Problem details: What is needed is an exact copy of the lines in the listing below, from the one with "font-size: 18px; line-height: 30px;" up to and including the one with "center; gap: 12px;", with no other lines.

___ Given data

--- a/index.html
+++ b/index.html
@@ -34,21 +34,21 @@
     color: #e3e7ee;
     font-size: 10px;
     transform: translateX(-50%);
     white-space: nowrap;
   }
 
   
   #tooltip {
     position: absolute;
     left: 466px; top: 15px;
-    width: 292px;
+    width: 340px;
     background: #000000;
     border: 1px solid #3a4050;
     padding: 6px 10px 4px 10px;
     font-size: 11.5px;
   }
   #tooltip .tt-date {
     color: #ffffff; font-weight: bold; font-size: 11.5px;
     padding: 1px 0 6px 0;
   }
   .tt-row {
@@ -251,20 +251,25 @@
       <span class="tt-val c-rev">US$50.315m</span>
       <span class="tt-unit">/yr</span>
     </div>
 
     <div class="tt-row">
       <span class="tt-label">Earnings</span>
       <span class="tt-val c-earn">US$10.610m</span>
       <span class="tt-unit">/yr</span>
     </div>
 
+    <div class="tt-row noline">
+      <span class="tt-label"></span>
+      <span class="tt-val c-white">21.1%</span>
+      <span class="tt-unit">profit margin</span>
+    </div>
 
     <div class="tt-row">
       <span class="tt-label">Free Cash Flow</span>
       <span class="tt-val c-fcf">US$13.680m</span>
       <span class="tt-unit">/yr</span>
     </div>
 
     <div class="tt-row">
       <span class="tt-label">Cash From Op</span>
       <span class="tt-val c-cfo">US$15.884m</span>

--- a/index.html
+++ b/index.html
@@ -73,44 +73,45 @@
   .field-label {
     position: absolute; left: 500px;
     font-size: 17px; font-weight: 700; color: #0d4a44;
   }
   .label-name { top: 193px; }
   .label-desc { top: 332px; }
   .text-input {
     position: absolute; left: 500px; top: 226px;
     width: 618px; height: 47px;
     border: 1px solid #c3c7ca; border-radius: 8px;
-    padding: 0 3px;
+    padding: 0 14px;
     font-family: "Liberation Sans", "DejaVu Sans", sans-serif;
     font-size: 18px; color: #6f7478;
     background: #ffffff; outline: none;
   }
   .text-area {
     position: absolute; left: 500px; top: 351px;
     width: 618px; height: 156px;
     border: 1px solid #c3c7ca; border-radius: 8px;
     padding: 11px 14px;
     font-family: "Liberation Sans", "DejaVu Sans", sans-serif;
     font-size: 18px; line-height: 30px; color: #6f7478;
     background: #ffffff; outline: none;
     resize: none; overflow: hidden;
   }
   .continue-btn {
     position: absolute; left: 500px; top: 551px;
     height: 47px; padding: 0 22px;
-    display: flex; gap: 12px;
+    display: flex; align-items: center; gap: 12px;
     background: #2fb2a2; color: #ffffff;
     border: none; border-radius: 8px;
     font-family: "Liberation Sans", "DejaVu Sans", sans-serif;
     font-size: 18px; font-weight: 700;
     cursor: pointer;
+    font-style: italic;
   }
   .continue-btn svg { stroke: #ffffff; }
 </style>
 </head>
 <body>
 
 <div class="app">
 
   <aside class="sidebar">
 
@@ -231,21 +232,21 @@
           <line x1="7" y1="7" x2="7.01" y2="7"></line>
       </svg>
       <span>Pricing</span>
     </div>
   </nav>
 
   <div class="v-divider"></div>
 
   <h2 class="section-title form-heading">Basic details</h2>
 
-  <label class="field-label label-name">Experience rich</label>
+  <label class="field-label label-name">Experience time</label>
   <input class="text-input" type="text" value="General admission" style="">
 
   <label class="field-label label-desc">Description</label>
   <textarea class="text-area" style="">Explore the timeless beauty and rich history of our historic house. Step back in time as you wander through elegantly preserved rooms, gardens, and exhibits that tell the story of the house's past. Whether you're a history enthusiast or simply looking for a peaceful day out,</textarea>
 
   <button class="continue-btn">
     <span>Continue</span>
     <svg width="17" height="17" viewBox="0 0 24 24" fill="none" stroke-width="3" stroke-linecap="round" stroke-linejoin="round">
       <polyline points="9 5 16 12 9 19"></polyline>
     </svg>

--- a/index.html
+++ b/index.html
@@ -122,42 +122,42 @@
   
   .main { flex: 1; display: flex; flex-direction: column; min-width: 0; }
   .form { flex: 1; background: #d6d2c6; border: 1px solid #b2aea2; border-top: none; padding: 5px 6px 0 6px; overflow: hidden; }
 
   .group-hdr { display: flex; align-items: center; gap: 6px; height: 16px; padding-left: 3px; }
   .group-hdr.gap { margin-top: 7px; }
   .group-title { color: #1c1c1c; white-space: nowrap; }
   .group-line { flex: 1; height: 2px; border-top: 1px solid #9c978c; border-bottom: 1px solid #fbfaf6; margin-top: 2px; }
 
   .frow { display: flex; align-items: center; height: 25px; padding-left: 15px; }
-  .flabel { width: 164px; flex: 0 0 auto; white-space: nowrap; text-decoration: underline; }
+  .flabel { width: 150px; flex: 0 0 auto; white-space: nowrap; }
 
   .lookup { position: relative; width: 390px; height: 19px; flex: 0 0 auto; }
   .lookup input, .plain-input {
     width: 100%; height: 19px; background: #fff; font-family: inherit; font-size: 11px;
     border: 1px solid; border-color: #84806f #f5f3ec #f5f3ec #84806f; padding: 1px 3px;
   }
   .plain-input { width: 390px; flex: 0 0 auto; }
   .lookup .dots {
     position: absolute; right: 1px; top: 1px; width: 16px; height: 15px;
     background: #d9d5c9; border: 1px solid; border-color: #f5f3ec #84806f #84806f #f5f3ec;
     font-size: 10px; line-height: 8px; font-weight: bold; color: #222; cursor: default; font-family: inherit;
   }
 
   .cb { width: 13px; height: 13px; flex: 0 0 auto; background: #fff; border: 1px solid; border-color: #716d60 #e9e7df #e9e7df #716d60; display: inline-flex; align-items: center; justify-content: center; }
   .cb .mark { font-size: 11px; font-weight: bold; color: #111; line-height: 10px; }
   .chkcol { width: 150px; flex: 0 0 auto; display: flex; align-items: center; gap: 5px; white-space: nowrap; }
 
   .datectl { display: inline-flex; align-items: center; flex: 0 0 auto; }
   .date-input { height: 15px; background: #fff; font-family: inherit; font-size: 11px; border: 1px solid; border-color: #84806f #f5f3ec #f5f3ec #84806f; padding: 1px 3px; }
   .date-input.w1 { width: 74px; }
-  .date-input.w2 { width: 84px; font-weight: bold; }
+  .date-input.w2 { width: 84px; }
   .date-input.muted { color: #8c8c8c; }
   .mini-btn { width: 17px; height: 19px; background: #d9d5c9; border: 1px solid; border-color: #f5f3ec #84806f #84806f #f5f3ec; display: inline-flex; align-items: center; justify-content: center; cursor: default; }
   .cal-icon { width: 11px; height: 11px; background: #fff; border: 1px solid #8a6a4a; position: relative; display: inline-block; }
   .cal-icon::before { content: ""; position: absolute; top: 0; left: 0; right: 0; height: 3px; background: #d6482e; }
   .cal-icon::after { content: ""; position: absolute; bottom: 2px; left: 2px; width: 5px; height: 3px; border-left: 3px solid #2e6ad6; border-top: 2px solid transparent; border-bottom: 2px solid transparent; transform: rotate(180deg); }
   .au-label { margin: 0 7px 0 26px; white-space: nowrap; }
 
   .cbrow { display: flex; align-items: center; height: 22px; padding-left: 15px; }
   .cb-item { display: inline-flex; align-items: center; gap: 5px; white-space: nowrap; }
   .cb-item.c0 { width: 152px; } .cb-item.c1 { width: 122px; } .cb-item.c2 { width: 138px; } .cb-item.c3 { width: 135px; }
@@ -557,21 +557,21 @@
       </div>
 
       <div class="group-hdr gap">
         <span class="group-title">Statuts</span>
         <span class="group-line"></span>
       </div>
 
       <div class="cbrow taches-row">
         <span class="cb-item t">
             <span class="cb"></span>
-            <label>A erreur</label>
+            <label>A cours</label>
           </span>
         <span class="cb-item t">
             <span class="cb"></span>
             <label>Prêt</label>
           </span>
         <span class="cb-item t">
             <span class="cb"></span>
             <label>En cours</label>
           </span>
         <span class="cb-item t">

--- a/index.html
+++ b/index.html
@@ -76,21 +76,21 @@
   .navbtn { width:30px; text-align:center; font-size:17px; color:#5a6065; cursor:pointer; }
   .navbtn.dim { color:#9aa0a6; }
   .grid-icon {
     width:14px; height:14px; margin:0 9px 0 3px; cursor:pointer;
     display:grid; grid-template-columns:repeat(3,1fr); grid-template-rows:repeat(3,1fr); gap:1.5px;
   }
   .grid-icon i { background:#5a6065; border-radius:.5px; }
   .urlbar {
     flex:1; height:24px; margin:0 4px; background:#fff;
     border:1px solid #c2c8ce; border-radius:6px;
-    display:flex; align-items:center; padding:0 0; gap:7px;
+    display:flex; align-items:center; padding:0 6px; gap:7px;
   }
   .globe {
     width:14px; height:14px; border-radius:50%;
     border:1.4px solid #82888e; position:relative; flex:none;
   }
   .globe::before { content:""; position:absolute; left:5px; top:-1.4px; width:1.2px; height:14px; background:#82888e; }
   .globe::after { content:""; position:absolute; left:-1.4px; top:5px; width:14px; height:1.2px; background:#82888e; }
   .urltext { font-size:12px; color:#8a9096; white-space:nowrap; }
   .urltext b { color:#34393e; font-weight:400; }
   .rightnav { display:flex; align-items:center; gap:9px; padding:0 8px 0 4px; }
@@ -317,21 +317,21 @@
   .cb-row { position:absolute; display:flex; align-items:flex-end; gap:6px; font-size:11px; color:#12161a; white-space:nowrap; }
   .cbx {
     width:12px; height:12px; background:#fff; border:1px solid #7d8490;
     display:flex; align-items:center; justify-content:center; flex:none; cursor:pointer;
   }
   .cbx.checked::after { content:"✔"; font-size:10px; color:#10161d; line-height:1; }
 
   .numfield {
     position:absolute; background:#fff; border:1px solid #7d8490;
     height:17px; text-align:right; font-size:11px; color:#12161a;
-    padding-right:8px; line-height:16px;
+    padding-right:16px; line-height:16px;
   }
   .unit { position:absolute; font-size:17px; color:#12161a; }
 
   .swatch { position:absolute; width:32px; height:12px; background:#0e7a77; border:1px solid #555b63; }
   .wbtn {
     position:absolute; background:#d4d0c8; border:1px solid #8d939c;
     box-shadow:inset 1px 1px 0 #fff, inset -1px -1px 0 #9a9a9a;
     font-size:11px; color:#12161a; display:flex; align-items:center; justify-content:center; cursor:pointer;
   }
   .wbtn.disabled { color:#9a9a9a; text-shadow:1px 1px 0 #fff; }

______

Solved exercise:
     font-size: 18px; line-height: 30px; color: #6f7478;
     background: #ffffff; outline: none;
     resize: none; overflow: hidden;
   }
   .continue-btn {
     position: absolute; left: 500px; top: 551px;
     height: 47px; padding: 0 22px;
-    display: flex; gap: 12px;
+    display: flex; align-items: center; gap: 12px;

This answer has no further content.